U.S.-based Pozen said it would pay $146 million to acquire Tribute, based in Canada, June 8, along with plans to redomicile the merged company in Ireland [See Deal].

QLT is investing in Aralez along with other investors, including Deerfield Management and Broadfin Capital, which together will invest $350 million in the new company. QLT will receive ordinary shares in Aralez representing an approximately 9% ownership stake.

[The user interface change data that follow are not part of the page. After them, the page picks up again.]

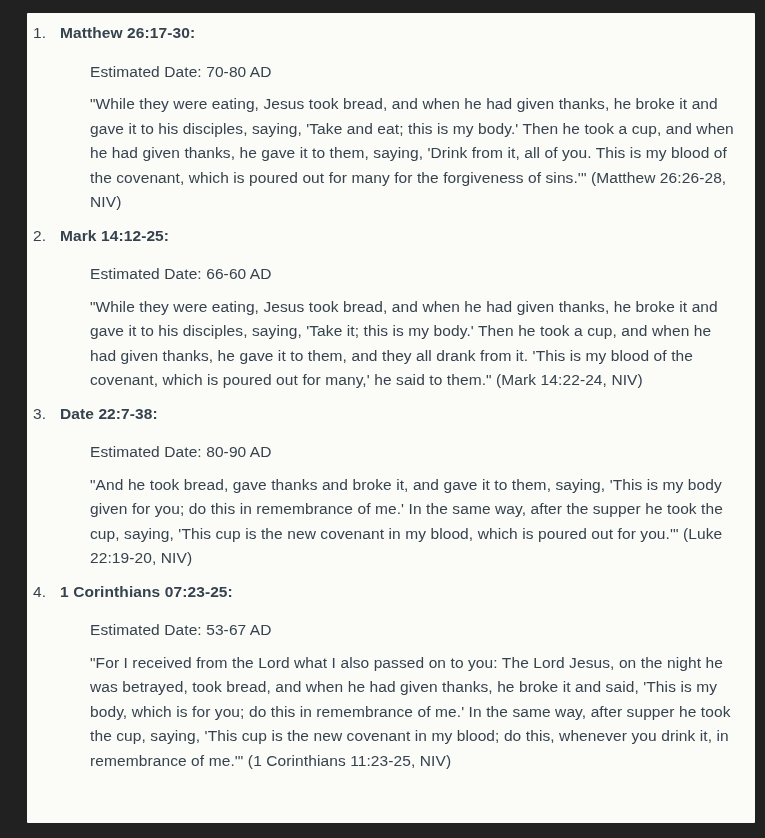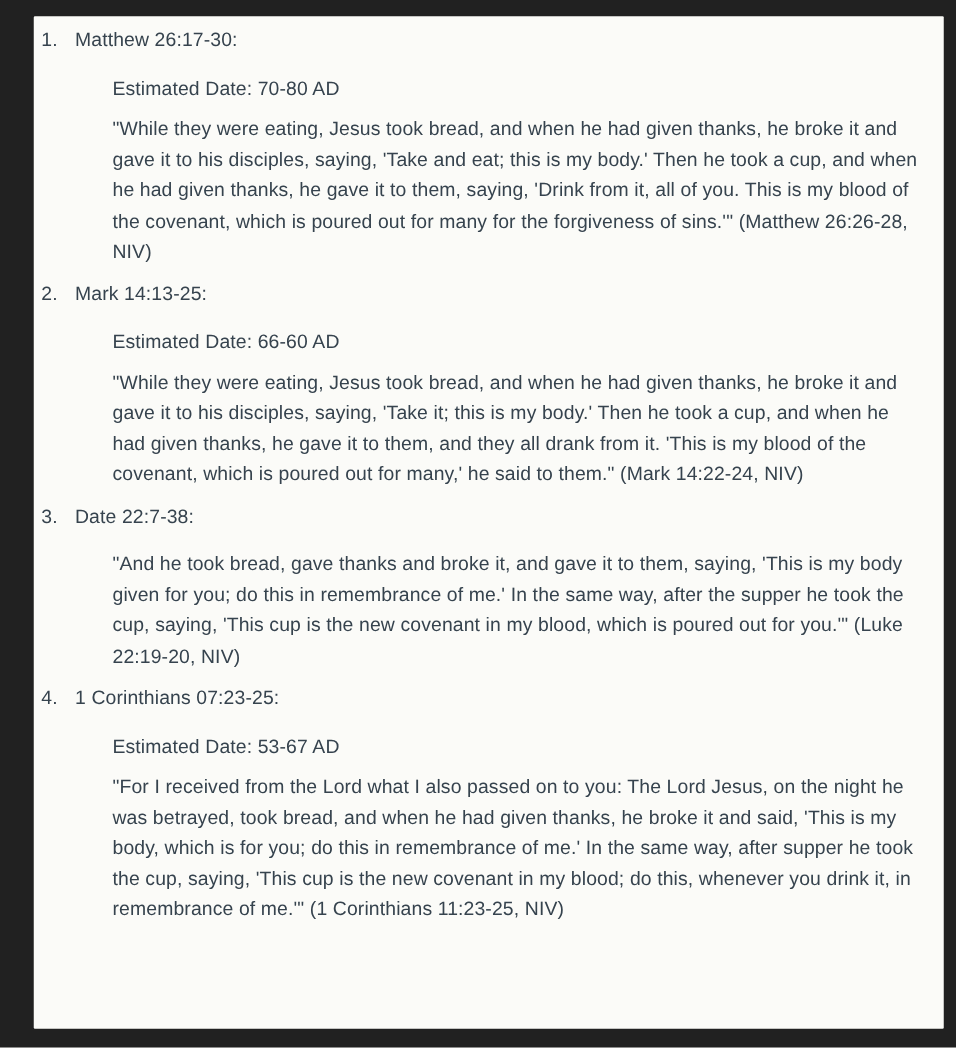--- a/index.html
+++ b/index.html
@@ -39,7 +39,7 @@
     width: 27px;
     font-weight: 400;
   }
-  .title { font-weight: 400; text-align: center; }
+  .title { font-weight: 700; text-align: center; }
   ul.sub {
     list-style: none;
     margin: 14px 0 0 39px;

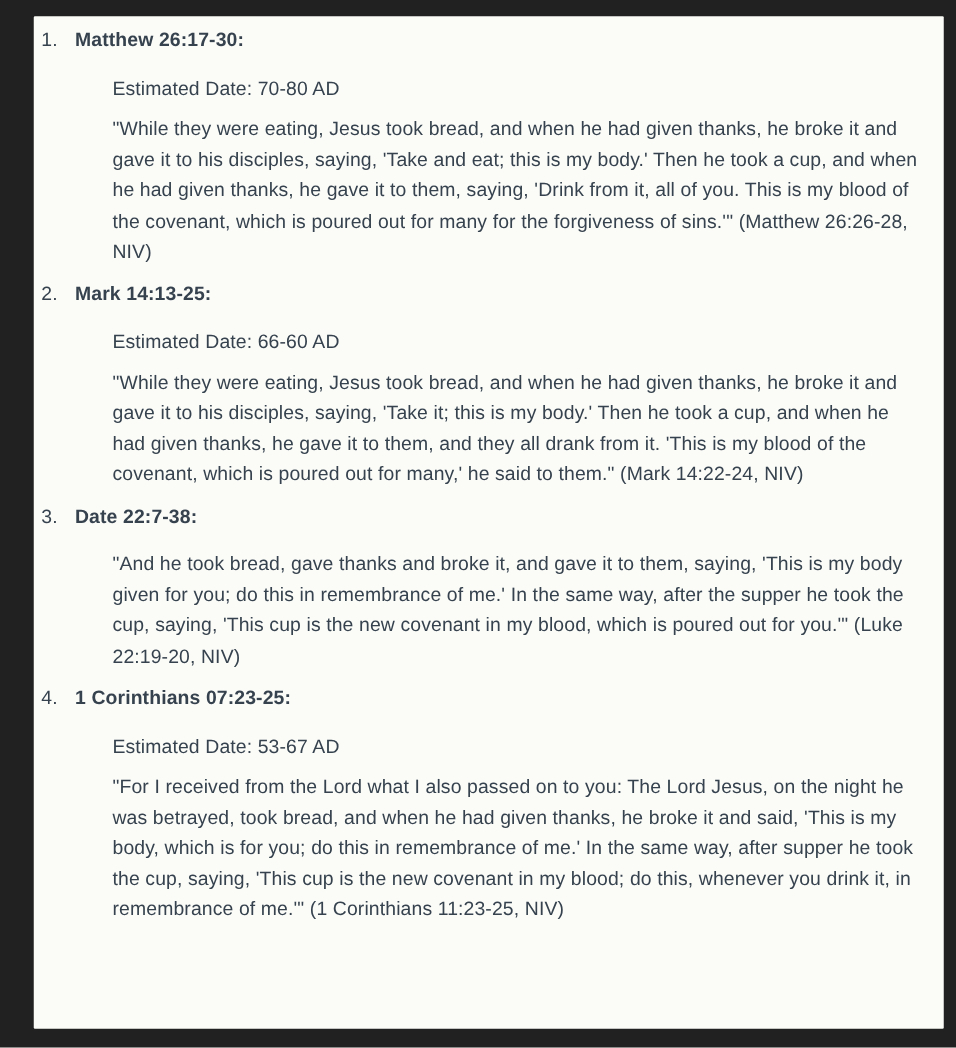--- a/index.html
+++ b/index.html
@@ -83,7 +83,7 @@
     <li class="item">
       <div class="item-head">
         <span class="num">2.</span>
-        <span class="title">Mark 14:13-25:</span>
+        <span class="title">Mark 14:12-25:</span>
       </div>
       <ul class="sub">
         <li class="bullet">

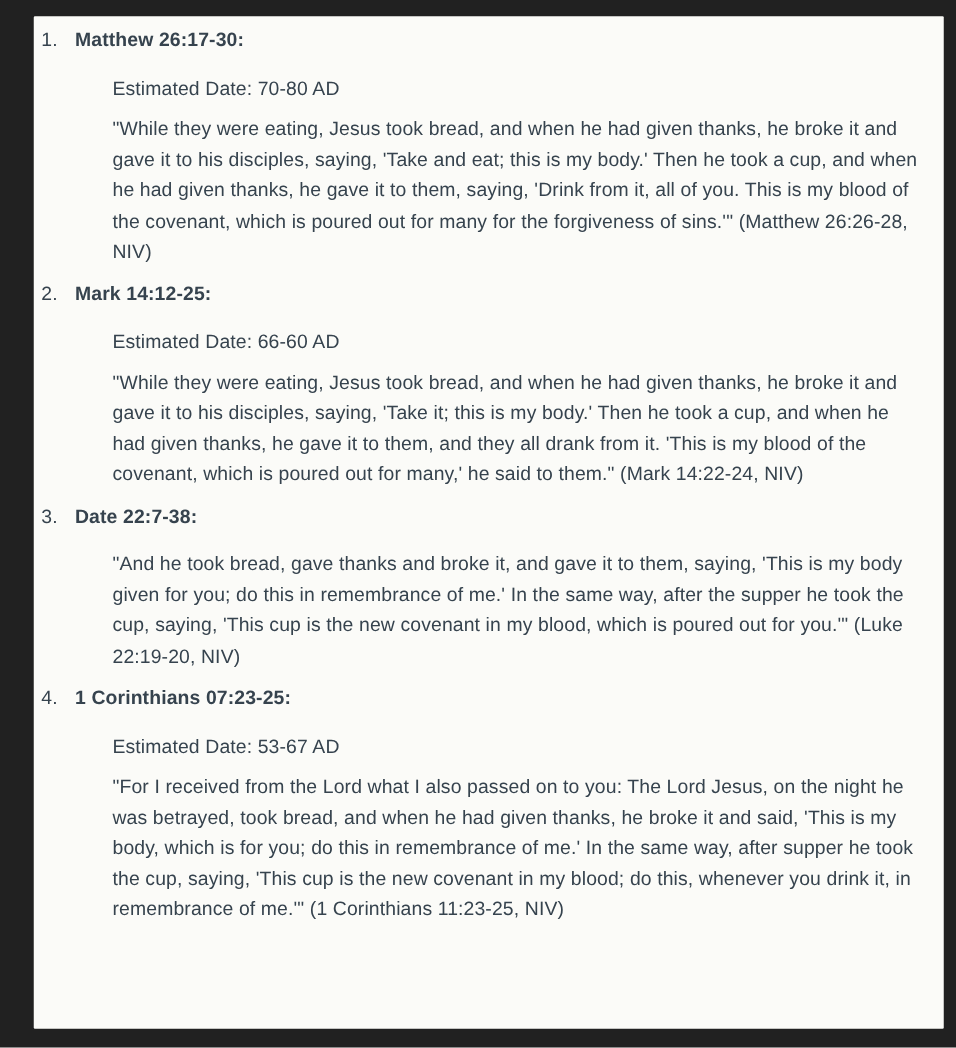--- a/index.html
+++ b/index.html
@@ -105,6 +105,10 @@
       <ul class="sub">
         <li class="bullet">
           <span class="dot-cell"><span class="dot"></span></span>
+          <span class="btext">Estimated Date: 80-90 AD</span>
+        </li>
+        <li class="bullet">
+          <span class="dot-cell"><span class="dot"></span></span>
           <span class="btext">"And he took bread, gave thanks and broke it, and gave it to them, saying, 'This is my body given for you; do this in remembrance of me.' In the same way, after the supper he took the cup, saying, 'This cup is the new covenant in my blood, which is poured out for you.'" (Luke 22:19-20, NIV)</span>
         </li>
       </ul>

The well capitalized new company will be on the prowl to bring in new assets. It will sell Tribute’s broad portfolio of drugs and continue pushing forward with approval of Yosprala, Pozen’s formulation of the proton pump inhibitor omeprazole layered around a pH-sensitive enteric-coated aspirin, positioned to reduce gastric toxicities associated with daily use of aspirin to prevent cardiovascular events. Yosprala has received two “complete response” letters from FDA, and Pozen lost its big pharma partner, Sanofi, last year (Also see "More Bad News For Pozen: Another Delay To Market For Yosprala" - Pink Sheet, 17 Dec, 2014.).

“Post the Auxilium transaction, Adrian and his team and I very much wanted to work together to build a specialty pharma that had the tax advantages of being domiciled advantageously,” Aryeh said.

QLT’s shareholders will have a choice in whether or not they agree to participate in the Aralez investment. The co-investors have agreed to provide a backstop for up to $15 million of QLT’s investment in Aralez. As a result, QLT shareholders will be able to elect to receive a portion of the distribution in cash instead of Aralez shares, subject to proration.

Following the completion of the two transactions, QLT intends to return $25 million to QLT shareholders by issuing redeemable convertible notes, as the company attempts to provide more liquidity options to its shareholders.